# GP30 Rebuilds



## harvey (Dec 30, 2008)

http://forums.mylargescale.com/members/7164-harvey-albums-gp30-picture2505-completed-pair.jpg

Well this is not exactly what I was planning to do, but at least I did manage to post a link to a photo.
These are a pair of GP30's I've rebuilt to the condition the CPR changed them to two years after receiving them. It may be noted that the window wipers are not installed in the cab windows, this is because I broke them when I removed them. 
There's a pile of other photo's I'd like to include, but one step at the time.
Thanks to David Leech for helping me through this.
Cheers.


----------



## Colin Stewart (Jan 28, 2008)

Harvey

Very nice work

Colin


----------



## David Leech (Dec 9, 2008)

You are welcome Harvey.
I particularly like this one.
I hope that you don't mind me linking to your photo.
All the best,
David Leech, Delta, Canada


----------



## harvey (Dec 30, 2008)

Thanks Colin. As I noted David Leech provided me guidance to post the picture and there are several more in the photo gallery which show some of the progress.

The changes I made are as noted.
1) All original paint was removed.
2) The steps were changed on each end of the frames to square them.
3) Snow ploughs were installed on each end.
4) Ditch lights installed on the A ends.
5) Kadee 906 couplers modified and installed.
6) Coupler release arms fabricated and installed.
7) Glad hands and train line piping installed.
8) High cab headlight removed and replaced with a bell.
9) Headlights moved to the low hood. 
10) Headlight orientation on the high hood changed from horizontal to vertical.
11) Exhaust fan shrouds extended.
12) Handbrake lever and chain modified.
13) Winterization hoods fabricated and installed.
14) Antenna and smartie added to the cab roof.
15) Bodies repainted Action Red and decals installed.
16) LED Lights installed throughout.
17) Handrails modified at both ends.
18) Crest battery pack installed.
19) Phoenix sound system installed.
20) Moveable draft windows fabricated and installed on both cabs.
21) Brake cylinders modified and air lines installed.
22) Sanding pipes installed.
23) Weathering applied to roof, trucks and sides.

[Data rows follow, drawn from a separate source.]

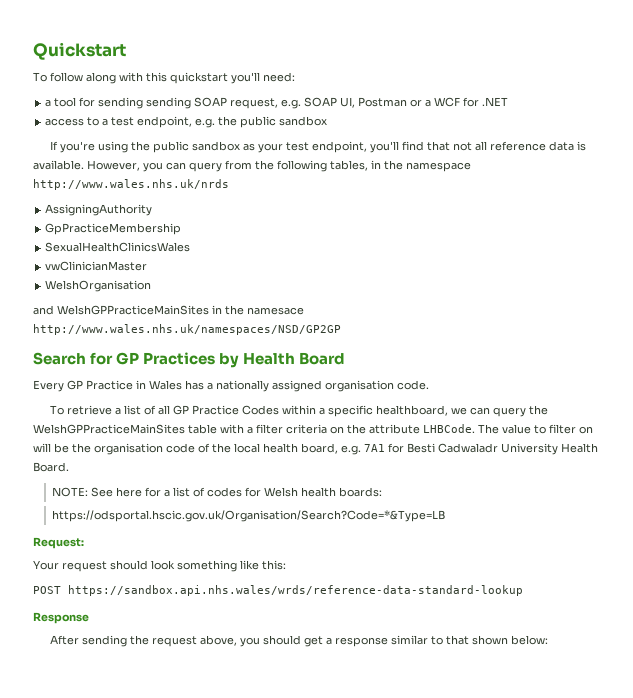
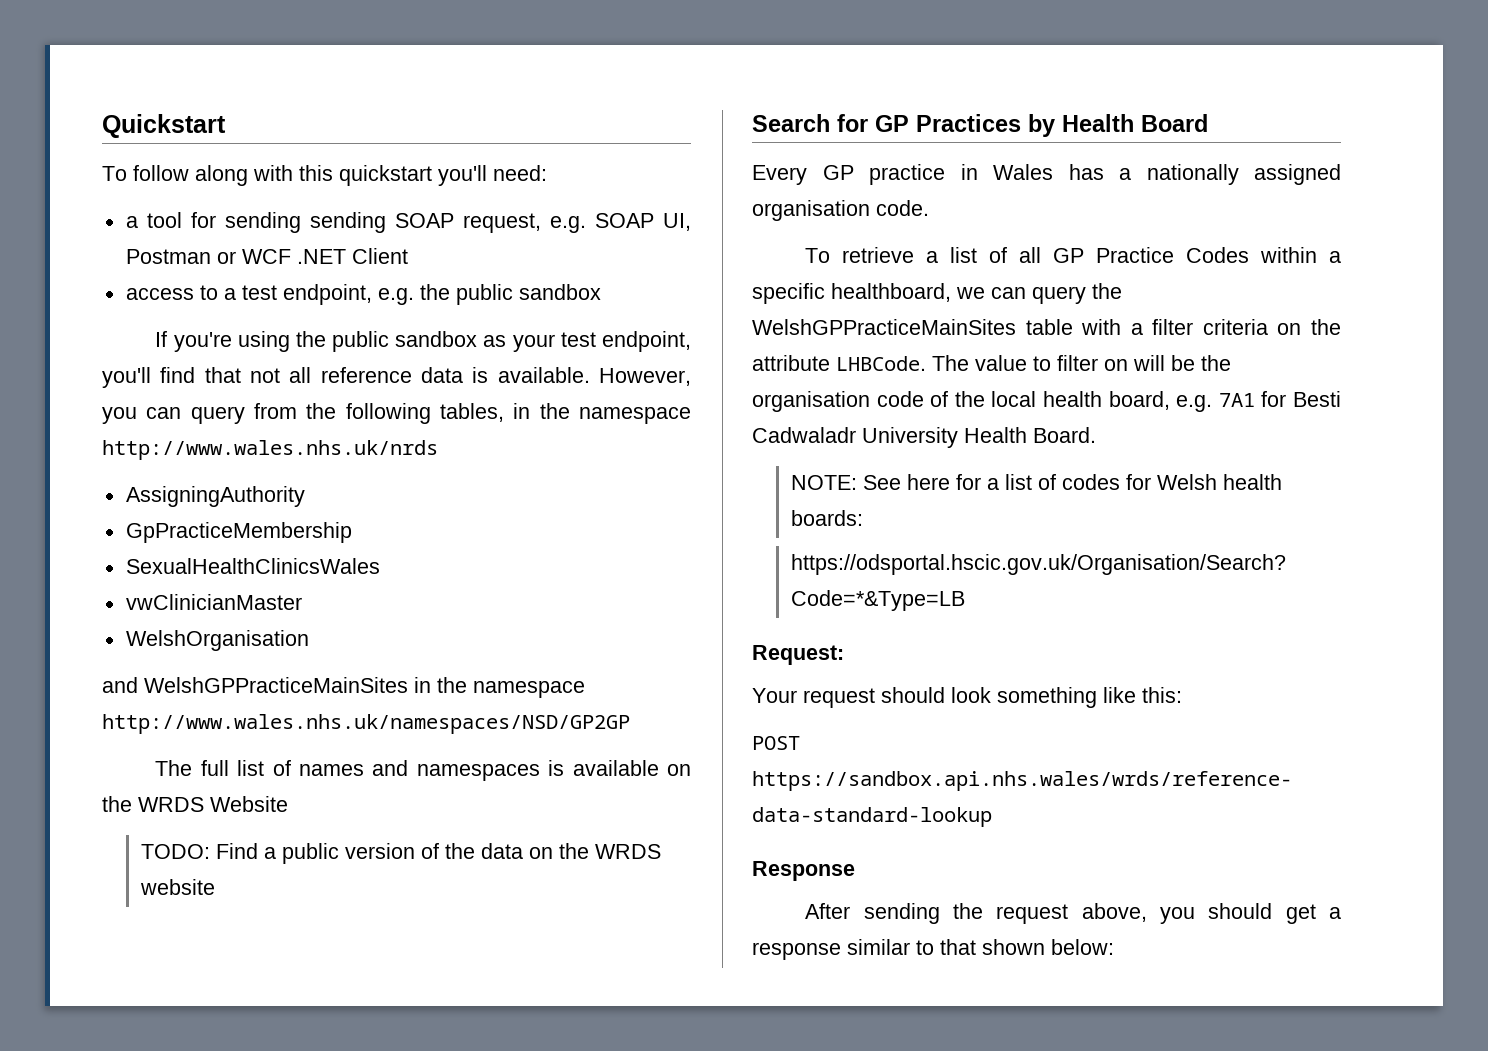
[425,97,480,107] a WCF for -> [241,249,291,264] WCF
(509, 101) none -> [351,248,408,264] Client
[247,307,304,315] namesace -> [473,681,585,698] namespace
(341, 329) none -> [155,760,691,781] [102,796,288,812] [141,843,662,864] [140,879,216,895] // The full list of names and namespaces is available on the WRDS Website // TODO: Find a public version of the data on the WRDS website
[86,380,133,390] Practice -> [869,164,945,185] practice

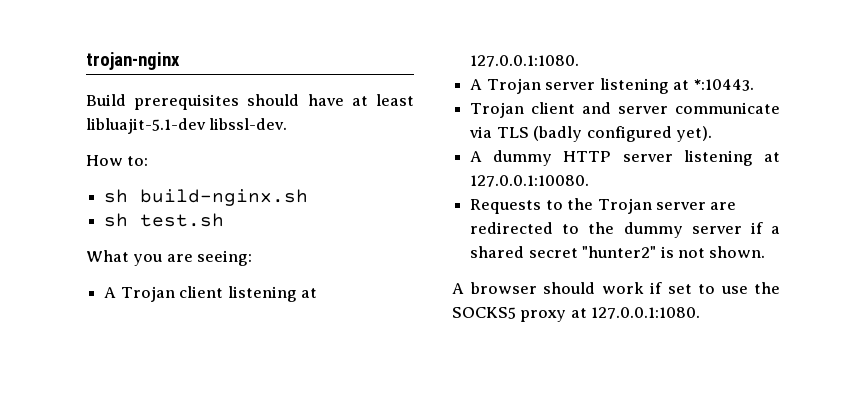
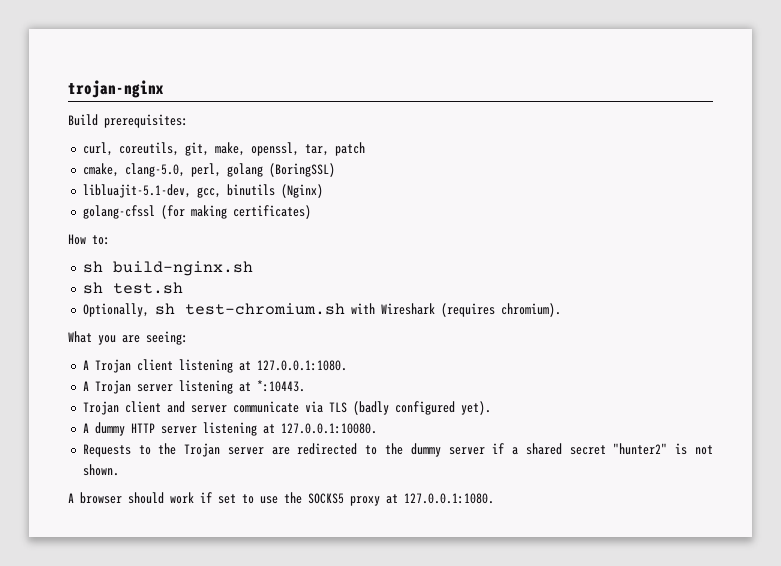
[134,94,414,110] [86,118,288,134] prerequisites should have at least libluajit-5.1-dev libssl-dev. -> [104,114,188,128] [82,142,365,156] [82,163,335,177] [82,184,323,198] [82,205,311,219] prerequisites: // curl, coreutils, git, make, openssl, tar, patch // cmake, clang-5.0, perl, golang (BoringSSL) // libluajit-5.1-dev, gcc, binutils (Nginx) // golang-cfssl (for making certificates)
(225, 220) none -> [82,303,561,317] // Optionally, sh test-chromium.sh with Wireshark (requires chromium).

Decals were supplied by Cedarleaf Custom Railroad Decals. Thanks Stan.
Headlights, antennas, snow ploughs and ditch lights supplied by Miniatures by Eric.
I started these in October and they seemed to take forever to get finished. They look alright in the yard and run well, so hopefully when summer arrives I'll get them to earn their keep.
Cheers.


----------



## harvey (Dec 30, 2008)

Well, for me it's a slow process, but I think I'm getting there, wherever there is these days.
These are the parts of one body just out of the dunk tank. The locomotives sat on the shelf for three years so I had to do something with them, besides I was getting some strong hints from my grandson to get on with it. I use 99% Isopropyl Alcohol for the paint removal which works well as long as you keep a lid on it, or as some do, use a sealable plastic bag.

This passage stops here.